使用客户端库根据文字创建音频

本快速入门将引导您完成使用客户端库向 Text-to-Speech 发出请求的过程,即根据文字创建音频。

如需详细了解 Text-to-Speech 中的基本概念,请阅读 Text-to-Speech 基础知识。 如需查看可用于您的语言的合成语音,请参阅支持的语音和语言页面

准备工作

您必须先完成以下操作,然后才能向 Text-to-Speech API 发送请求。如需了解详情,请参阅准备工作页面。

  • 在 Google Cloud 项目上启用 Text-to-Speech。
  • 确保已为 Text-to-Speech 启用结算功能。
  • 安装 Google Cloud CLI。 安装完成后,运行以下命令来初始化 Google Cloud CLI:

    gcloud init

    如果您使用的是外部身份提供方 (IdP),则必须先使用联合身份登录 gcloud CLI

  • If you're using a local shell, then create local authentication credentials for your user account:

    gcloud auth application-default login

    You don't need to do this if you're using Cloud Shell.

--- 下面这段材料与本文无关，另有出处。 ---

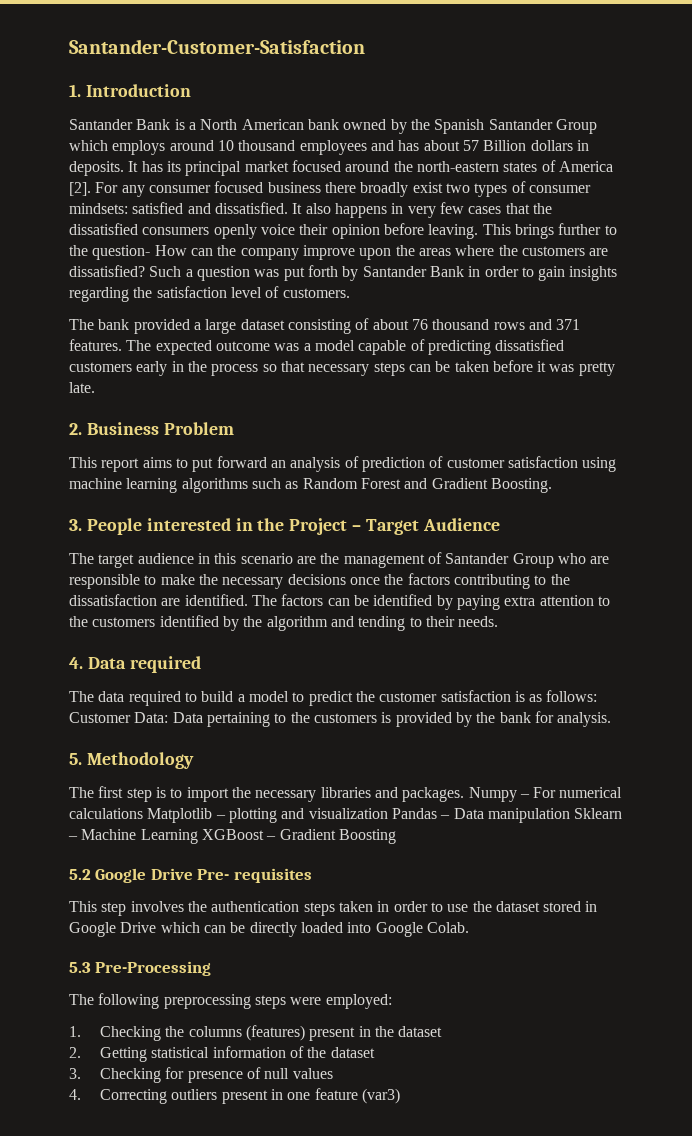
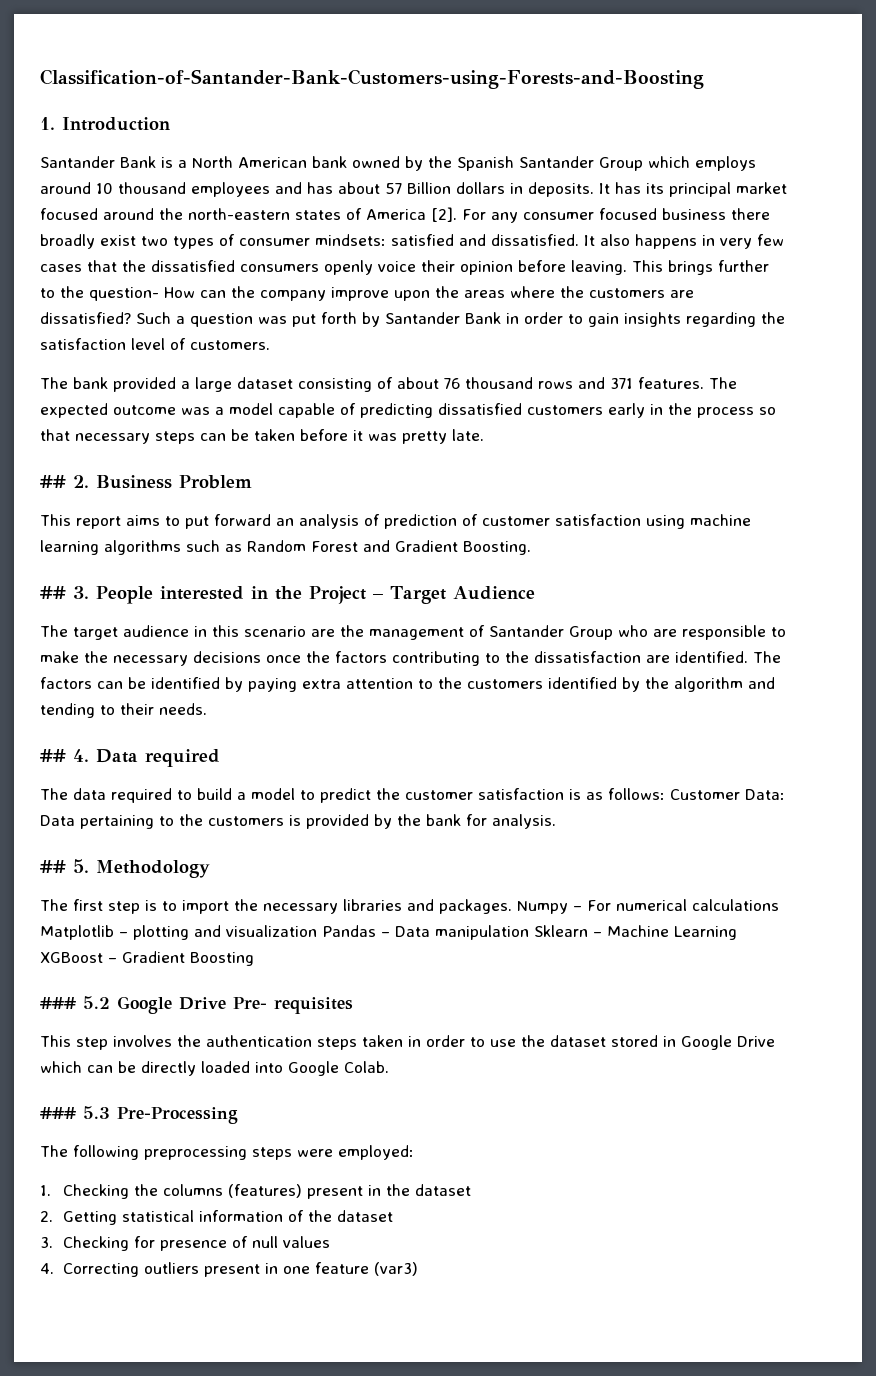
- Santander-Customer-Satisfaction
+ Classification-of-Santander-Bank-Customers-using-Forests-and-Boosting
- 2. Business Problem
+ ## 2. Business Problem
- 3. People interested in the Project – Target Audience
+ ## 3. People interested in the Project – Target Audience
- 4. Data required
+ ## 4. Data required
- 5. Methodology
+ ## 5. Methodology
- 5.2 Google Drive Pre- requisites
+ ### 5.2 Google Drive Pre- requisites
- 5.3 Pre-Processing
+ ### 5.3 Pre-Processing

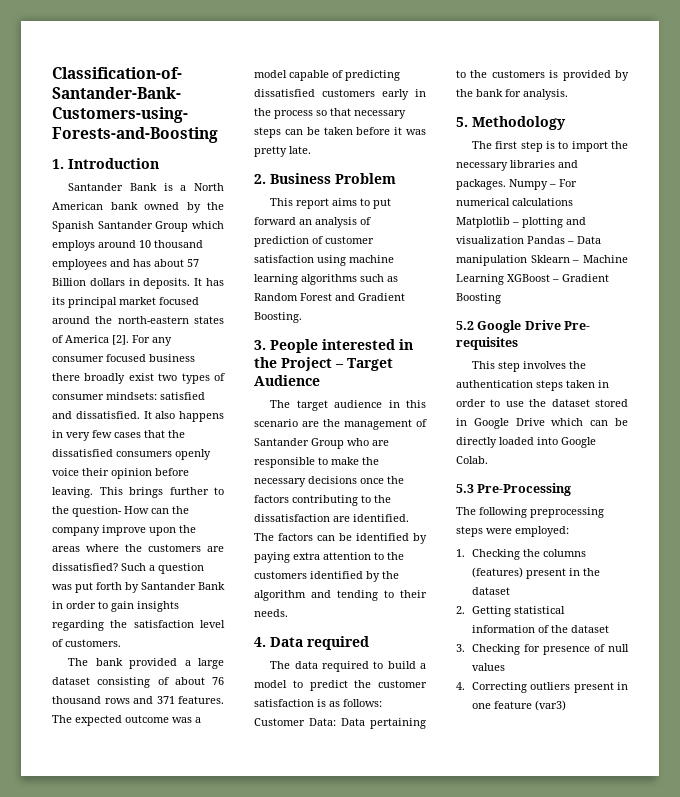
- ## 2. Business Problem
+ 2. Business Problem
- ## 3. People interested in the Project – Target Audience
+ 3. People interested in the Project – Target Audience
- ## 4. Data required
+ 4. Data required
- ## 5. Methodology
+ 5. Methodology
- ### 5.2 Google Drive Pre- requisites
+ 5.2 Google Drive Pre- requisites
- ### 5.3 Pre-Processing
+ 5.3 Pre-Processing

    If an authentication error is returned, and you are using an external identity provider (IdP), confirm that you have signed in to the gcloud CLI with your federated identity.

安装客户端库

Go

go get cloud.google.com/go/texttospeech/apiv1

Java

If you are using Maven, add the following to your pom.xml file. For more information about BOMs, see The Google Cloud Platform Libraries BOM.

<dependencyManagement>
  <dependencies>
    <dependency>
      <groupId>com.google.cloud</groupId>
      <artifactId>libraries-bom</artifactId>
      <version>26.68.0</version>
      <type>pom</type>
      <scope>import</scope>
    </dependency>
  </dependencies>
</dependencyManagement>

<dependencies>
  <dependency>
    <groupId>com.google.cloud</groupId>
    <artifactId>google-cloud-texttospeech</artifactId>
  </dependency>
</dependencies>

If you are using Gradle, add the following to your dependencies:

implementation 'com.google.cloud:google-cloud-texttospeech:2.75.0'

If you are using sbt, add the following to your dependencies:

libraryDependencies += "com.google.cloud" % "google-cloud-texttospeech" % "2.75.0"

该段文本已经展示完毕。